Enfin, il semble important de préciser que les phénomènes propres à l’oral peuvent être reflétés de façon renforcée ou atténuée. Cela dépend premièrement de l'écrivain lui-même, de sa compréhension des normes de la langue orale, de ses goûts et de ses objectifs. Le texte peut s’attaquer à différentes structures canoniques de la langue écrite comme le lexique ou la syntaxe. Il peut contenir également des marqueurs d’oralité au niveau phonétique, morphologique, énonciatif ou bien pragmatique. C’est l’auteur qui définit le niveau de dégrammaticalisation des éléments normés de sa production.

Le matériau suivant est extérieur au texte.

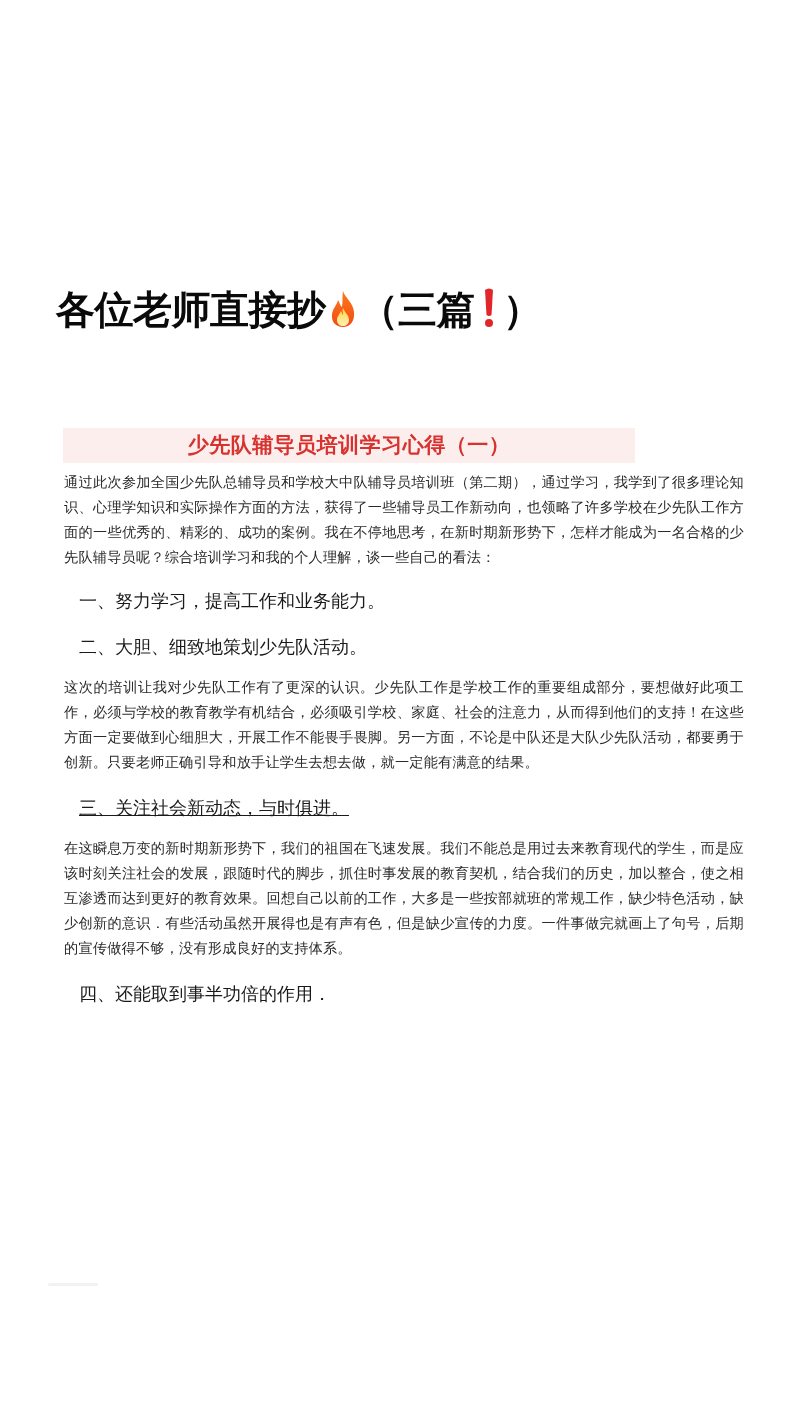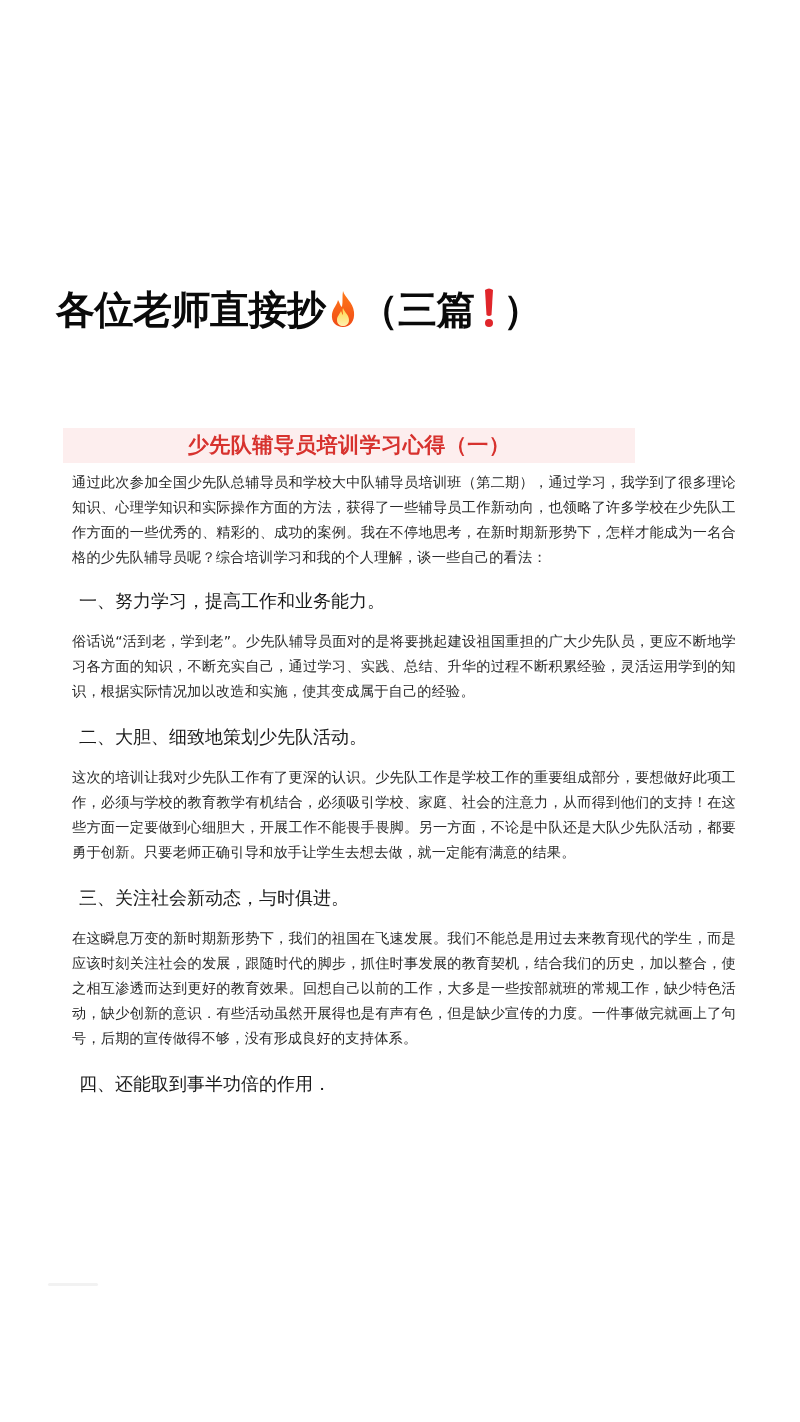--- a/index.html
+++ b/index.html
@@ -66,35 +66,35 @@
     .content {
       position: absolute;
       left: 64px;
       top: 470px;
       width: 680px;
     }
     .para {
       font-size: 14.2px;
       line-height: 25px;
       color: #2a2a2a;
-      margin: 8px;
+      margin: 0;
       text-align: justify;
       letter-spacing: 0.2px;
     }
     .heading {
       font-size: 18px;
       line-height: 26px;
       color: #1a1a1a;
       font-weight: normal;
       margin: 15px;
     }
     .intro { margin-top: 0; }
     .h1 { margin-top: 18px; }
     .h2 { margin-top: 20px; }
-    .h3 { margin-top: 20px; }
+    .h3 { margin-top: 20px; text-decoration: underline; }
     .h4 { margin-top: 20px; }
     .after-h { margin-top: 8px; }
     .bottom-mark {
       position: absolute;
       left: 48px;
       top: 1283px;
       width: 50px;
       height: 3px;
       background: #f2f2f2;
       border-radius: 2px;
@@ -126,21 +126,20 @@
   </h1>
 
   <div class="section-band">
     <span class="section-band-title">少先队辅导员培训学习心得（一）</span>
   </div>
 
   <div class="content">
     <p class="para intro">通过此次参加全国少先队总辅导员和学校大中队辅导员培训班（第二期），通过学习，我学到了很多理论知识、心理学知识和实际操作方面的方法，获得了一些辅导员工作新动向，也领略了许多学校在少先队工作方面的一些优秀的、精彩的、成功的案例。我在不停地思考，在新时期新形势下，怎样才能成为一名合格的少先队辅导员呢？综合培训学习和我的个人理解，谈一些自己的看法：</p>
 
     <h2 class="heading h1">一、努力学习，提高工作和业务能力。</h2>
-    <p class="para after-h">俗话说“活到老，学到老”。少先队辅导员面对的是将要挑起建设祖国重担的广大少先队员，更应不断地学习各方面的知识，不断充实自己，通过学习、实践、总结、升华的过程不断积累经验，灵活运用学到的知识，根据实际情况加以改造和实施，使其变成属于自己的经验。</p>
 
     <h2 class="heading h2">二、大胆、细致地策划少先队活动。</h2>
     <p class="para after-h">这次的培训让我对少先队工作有了更深的认识。少先队工作是学校工作的重要组成部分，要想做好此项工作，必须与学校的教育教学有机结合，必须吸引学校、家庭、社会的注意力，从而得到他们的支持！在这些方面一定要做到心细胆大，开展工作不能畏手畏脚。另一方面，不论是中队还是大队少先队活动，都要勇于创新。只要老师正确引导和放手让学生去想去做，就一定能有满意的结果。</p>
 
     <h2 class="heading h3">三、关注社会新动态，与时俱进。</h2>
     <p class="para after-h">在这瞬息万变的新时期新形势下，我们的祖国在飞速发展。我们不能总是用过去来教育现代的学生，而是应该时刻关注社会的发展，跟随时代的脚步，抓住时事发展的教育契机，结合我们的历史，加以整合，使之相互渗透而达到更好的教育效果。回想自己以前的工作，大多是一些按部就班的常规工作，缺少特色活动，缺少创新的意识．有些活动虽然开展得也是有声有色，但是缺少宣传的力度。一件事做完就画上了句号，后期的宣传做得不够，没有形成良好的支持体系。</p>
 
     <h2 class="heading h4">四、还能取到事半功倍的作用．</h2>
   </div>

Deuxièmement, l'emploi de différents degrés d’oralisation à l’intérieur de la même œuvre littéraire trouve son explication dans la théorie baxtinienne exposée dans l'article « Du discours romanesque ». Cet article évoque l’existence de la pluralité d’instances discursives dans un roman. Dès lors, l’imitation de l’oral se fera également en fonction du personnage, elle sera le marqueur de son statut social.

Par ailleurs, la proportion d’éléments provenant de différents registres ne sont pas la même à l’écrit qu’à l’oral. Cependant, ce clivage semble s’estomper et cela en partie grâce à la langue oralisée.